July 28th, 2010 Category: Image of the day, Lakes, Volcanoes

Iceland - July 21st, 2010

Iceland - July 21st, 2010

Several lakes and volcanic features can be observed in this orthorectified image of eastern iceland. The full image stretches from the Öxarfjörður fjord on the northern coast to the Vatnajökull glacier to the south.

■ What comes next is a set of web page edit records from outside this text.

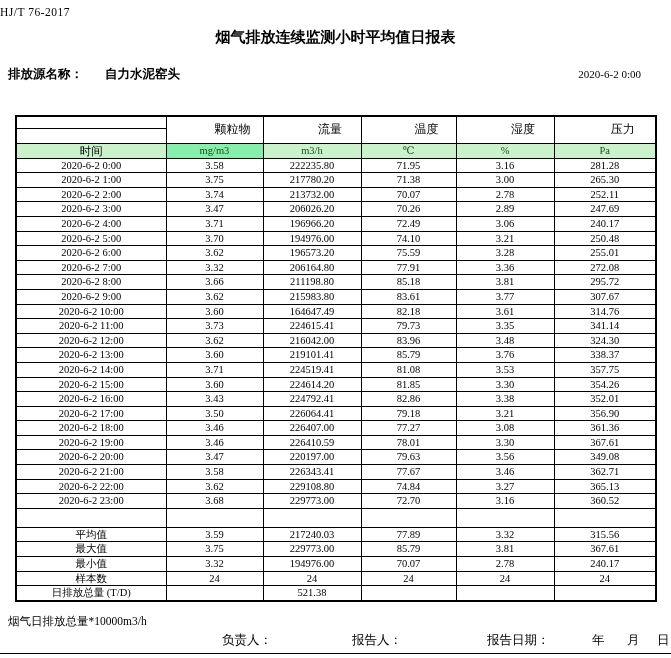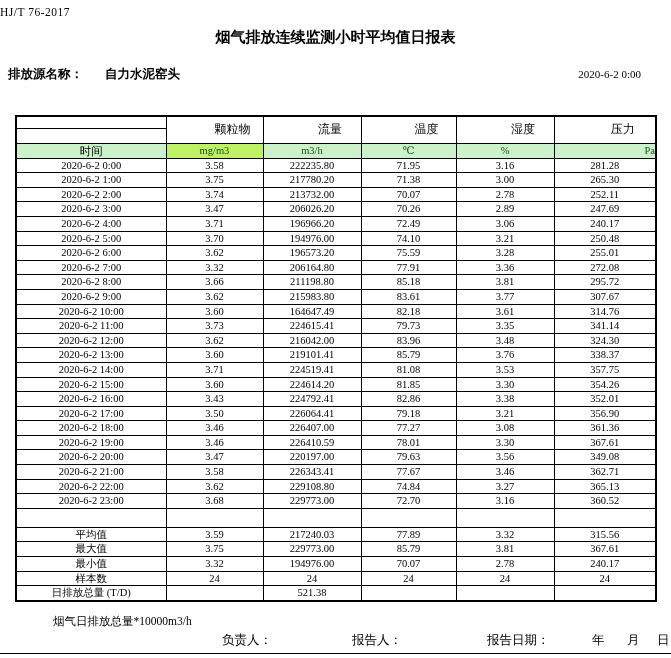--- a/index.html
+++ b/index.html
@@ -24,21 +24,21 @@
     padding:0; font-size:10.5px; white-space:nowrap; overflow:hidden;
     height:13.6px; line-height:13.6px;
   }
   tr.colnames td { font-size:12px; height:11px; line-height:11px;padding-left:36px; }
   td.h-empty { height:11px; line-height:11px; }
   tr.units td { background:#CCF2CC; height:14px; line-height:14px; font-size:10.5px; color:#1A4D1A; }
   tr.units td.time-h { color:#000; font-size:11.5px; }
   tr.spacer td { height:18px; }
   tbody.summary td { height:13.6px; }
 
-  .foot-note { position:absolute; left:8px; top:614px; font-size:11.5px;margin-left:45px; }
+  .foot-note { position:absolute; left:8px; top:614px; font-size:11.5px; }
   .sig { position:absolute; top:632px; font-size:12.5px; }
   .sig-unit { left:8px; }
   .sig-resp { left:222px; }
   .sig-reporter { left:352px;text-align:right; }
   .sig-date { left:487px; }
   .sig-year { left:592px; }
   .sig-month { left:627px; }
   .sig-day { left:657px; }
   .bottom-rule { position:absolute; left:0; top:653px; width:671px; height:1px; background:#000; }
 </style>
@@ -71,25 +71,25 @@
         <td rowspan="2">流量</td>
         <td rowspan="2">温度</td>
         <td rowspan="2">湿度</td>
         <td rowspan="2">压力</td>
       </tr>
       <tr>
         <td class="h-empty"></td>
       </tr>
       <tr class="units">
         <td class="time-h" style="background: rgb(204, 242, 204);">时间</td>
-        <td style="background: #bef264; color: rgb(26, 77, 26);">mg/m3</td>
+        <td style="background: #86efac; color: rgb(26, 77, 26);">mg/m3</td>
         <td style="background: rgb(204, 242, 204); color: rgb(26, 77, 26);">m3/h</td>
         <td style="background: rgb(204, 242, 204); color: rgb(26, 77, 26);">℃</td>
         <td style="background: rgb(204, 242, 204); color: rgb(26, 77, 26);">%</td>
-        <td style="background: rgb(204, 242, 204); color: rgb(26, 77, 26); text-align: right;">Pa</td>
+        <td style="background: rgb(204, 242, 204); color: rgb(26, 77, 26);">Pa</td>
       </tr>
     </tbody>
     <tbody>
         <tr>
           <td>2020-6-2 0:00</td>
           <td>3.58</td>
           <td>222235.80</td>
           <td>71.95</td>
           <td>3.16</td>
           <td>281.28</td>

Visible as a black patch near the upper edge of the image thumbnail is Mývatn, a shallow eutrophic lake situated in an area of active volcanism. The lake was created by a large basaltic lava eruption 2300 years ago, and the surrounding landscape is dominated by volcanic landforms, including lava pillars and rootless vents (pseudocraters).

Almost directly south of Mývatn is Öskjuvatn, a lake in the Highlands of Iceland. It is identifiable here by its ringed form due to its location in the crater of the volcano Askya, in the north-east of the glacier Vatnajökull. The lake’s surface area is about 11 km², and with a depth of 217 m it is the deepest lake in Iceland.

Northeast of Öskjuvatn is Kollóttadyngja, a volcano situated in the Ódáðahraun lava-field. Its height reaches 1,177 metres, with a diameter of 6–7 kilometers. The summit crater is 800 meters in diameter, but only about 20–30 meters deep, and in its center, there is a bowl of about 150 meters in diameter, with a depth of about 60–70 meters. This rounded shape is visible here.